Decision: The two different schedules were obtained from the application of the priority rule. The SPT sequence, based on processing times (measured in hours) at the engine lathe only, is 1, 3, 2, and 4. No preference is given to job 4 in the SPT schedule, even though it may not be finished by its due date. The EDD sequence is 4, 2, 1, and 3. We have assumed that the FCFS sequence is 1, 2, 3, and 4. All four jobs arrived at the workstation at the end of hour 0, so the finish times and flow times are identical for all five rules.
The S/RO rule is better than the EDD rule and the CR rule, but it is much worse than the SPT rule and the FCFS rule for this example. However, EDD, CR, and S/RO all have the advantage of allowing schedule changes when due dates change. These results cannot be generalized to other situations because only four jobs are being processed.
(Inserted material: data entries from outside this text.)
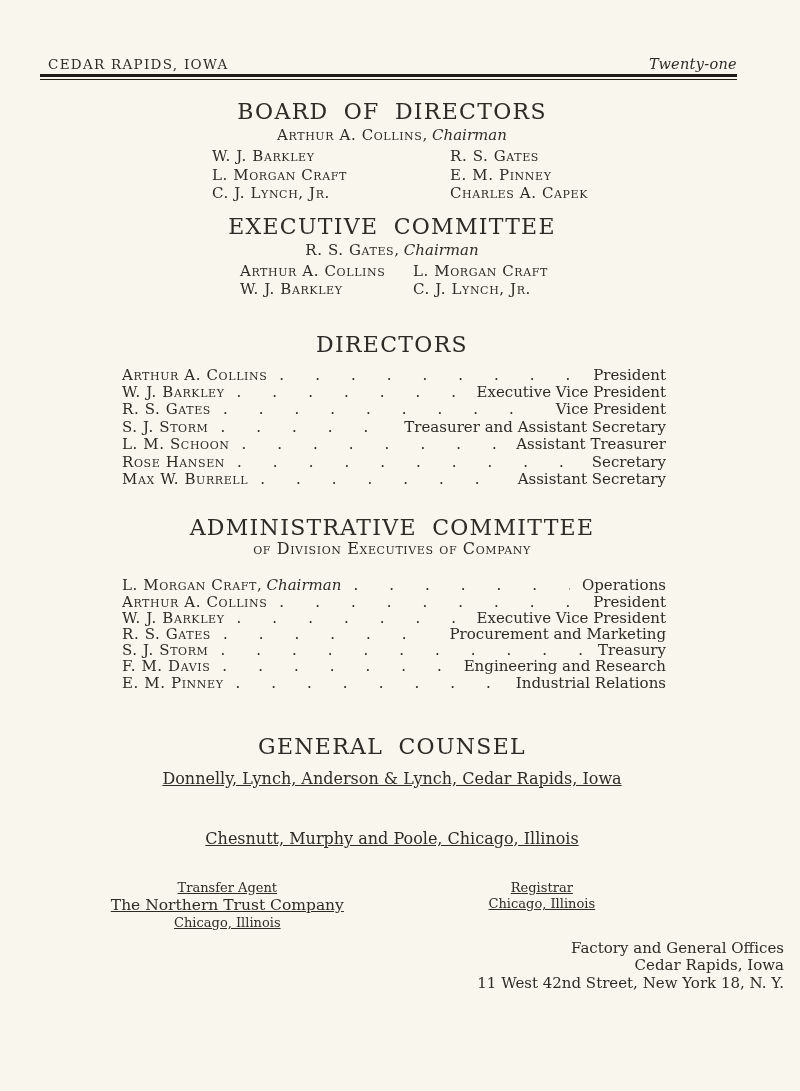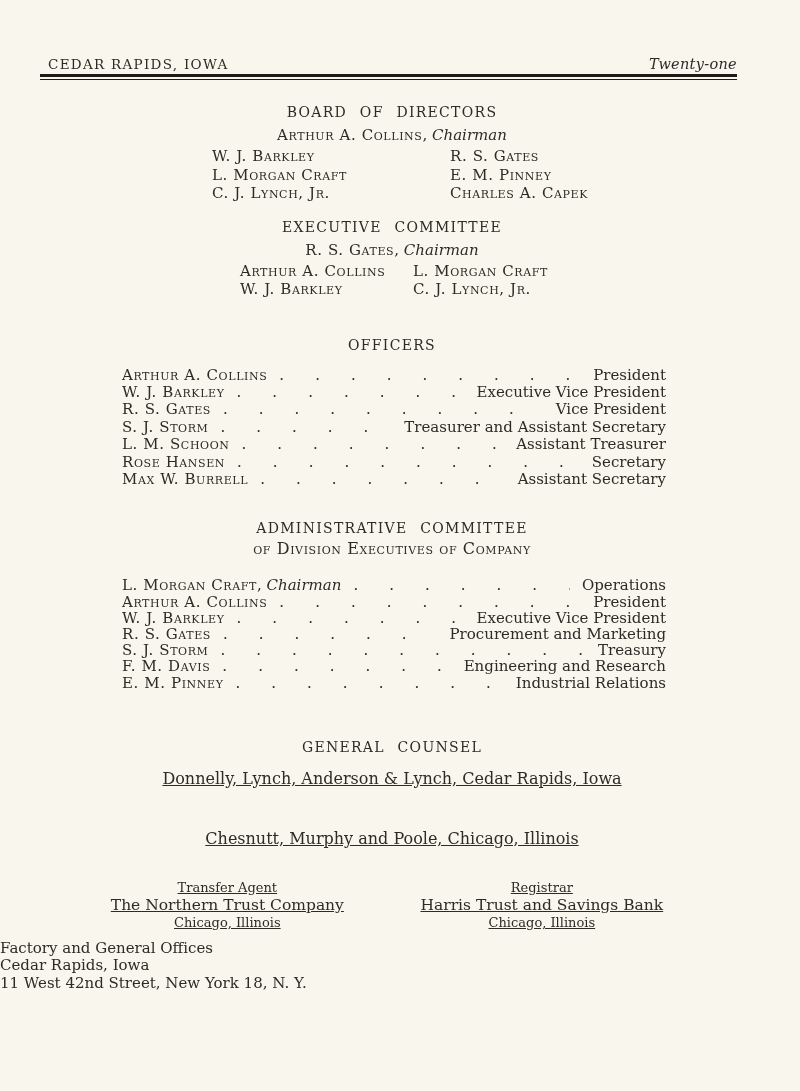--- a/index.html
+++ b/index.html
@@ -24,7 +24,7 @@
 
   
   .content { padding-right:16px; }
-  h2.h { margin:0; text-align:center; font-size:14px; font-weight:normal;
+  h2.h { margin:0; text-align:center; font-size:22px; font-weight:normal;
          letter-spacing:1.3px; word-spacing:7px; line-height:20px; }
   .sc { font-variant:small-caps; letter-spacing:0.6px; }
   em, .plain { font-variant:normal; letter-spacing:normal; }

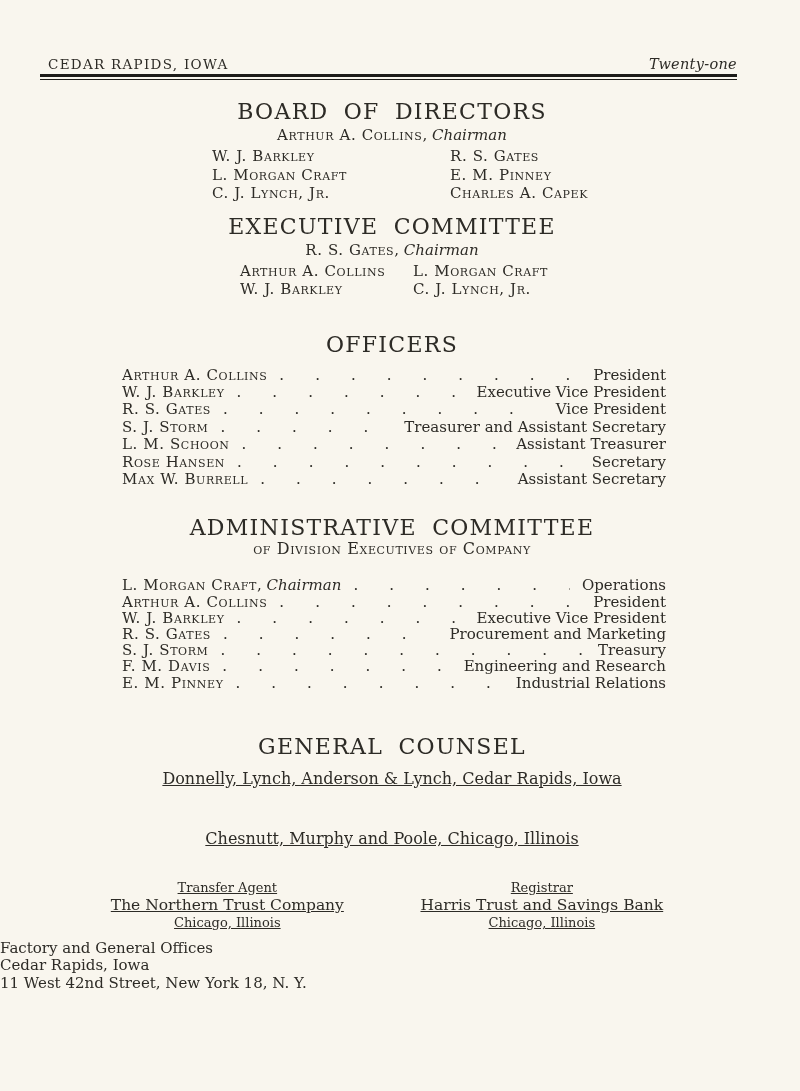--- a/index.html
+++ b/index.html
@@ -128,7 +128,7 @@
     </section>
 
     <section class="sec-officers">
-      <h2 class="h">OFFICERS</h2>
+      <h2 class="h">DIRECTORS</h2>
       <div class="rows">
           <div class="dotrow">
             <span class="name sc">Arthur A. Collins</span>

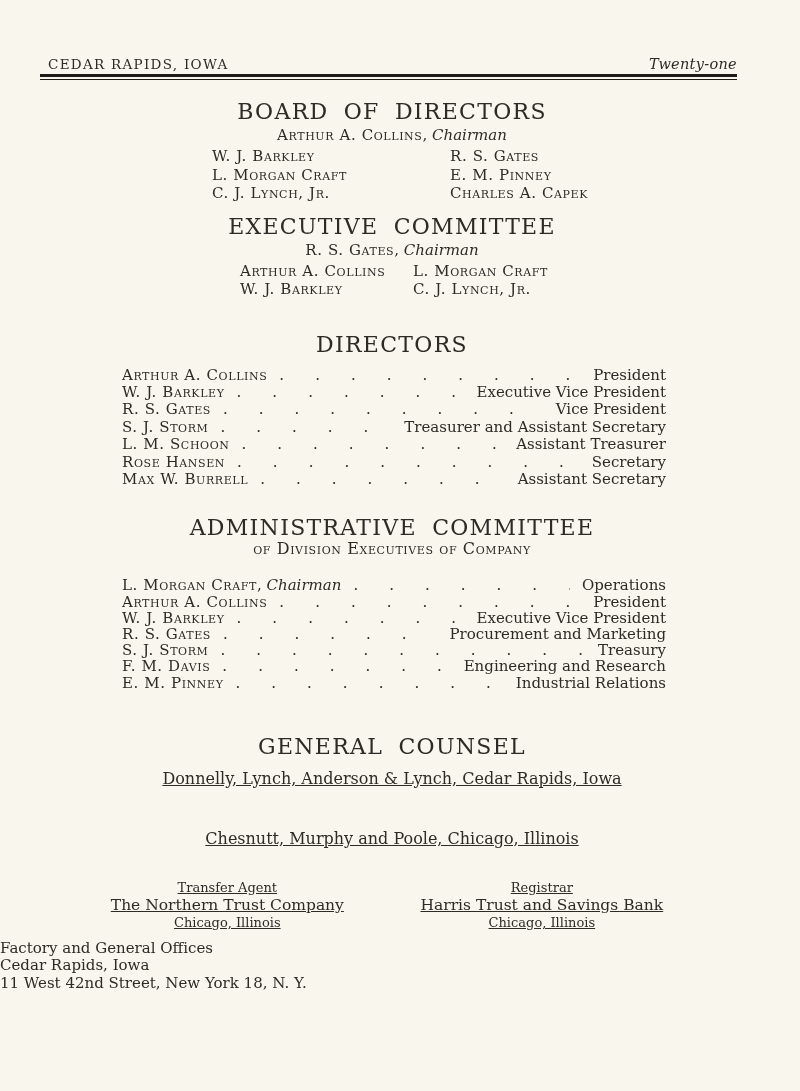--- a/index.html
+++ b/index.html
@@ -227,7 +227,6 @@
       </div>
       <div class="agent agent-right">
         <div class="agent-label">Registrar</div>
-        <div class="agent-name">Harris Trust and Savings Bank</div>
         <div class="agent-loc">Chicago, Illinois</div>
       </div>
     </section>

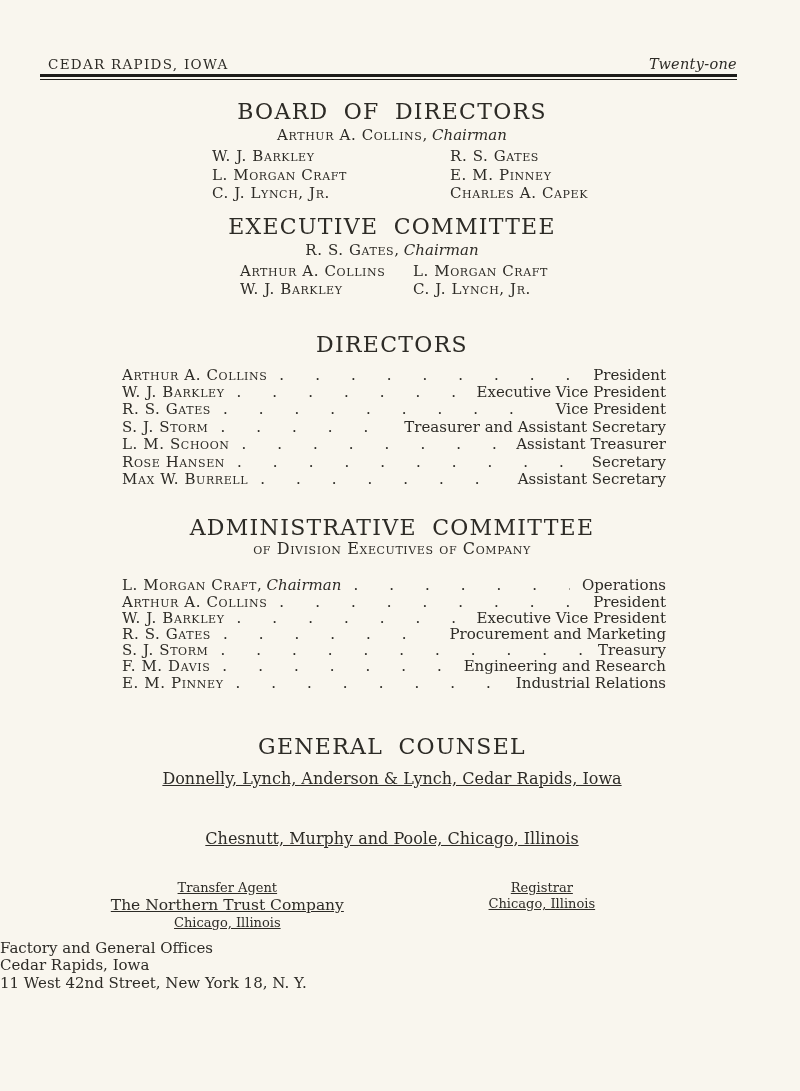--- a/index.html
+++ b/index.html
@@ -70,7 +70,7 @@
   .agent-loc { font-size:13px; line-height:15px; margin-top:1px; }
 
   
-  .offices { margin-top:10px; text-align:left; }
+  .offices { margin-top:10px; text-align:right; }
   .offices .line { font-size:15px; line-height:17.5px; }
 </style>
 </head>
Research studies depict that S/RO is better than EDD when talking about the percentage of jobs past due but worse than SPT and EDD with respect to average flow times. It is also known that CR results in longer flow times than SPT, but CR also gives less variance in the distribution of past due hours. The use of the multiple-dimension rules requires more information and there is no clear choice on which one is the best one. Each rule is intended to be tested in its own environment [9].
Discussion
Shortest Processing Time or SPT is one of the main processes and type of optimization work process within the concept of scheduling. SPT arranges the data from smallest to largest based on the processing time of such. The main purpose of arranging and obtaining data with the shortest processing time technique is to minimize the flow time. Flow time meaning the amount of time a unit spends in the process from beginning to end. From the examples above it is evident that SPT’s priority is to minimize the amount of flow time while others factors such as due dates and tardiness are not of preference. Therefore in some instances, other techniques such as critical ratio, give better results for those factors that SPT gives less priority to. The business wanting to implement scheduling into their business plan has to identify and prioritize their main objectives. When that is done, the business can then evaluate if Shortest Processing Time is the best optimal scheduling technique for their use.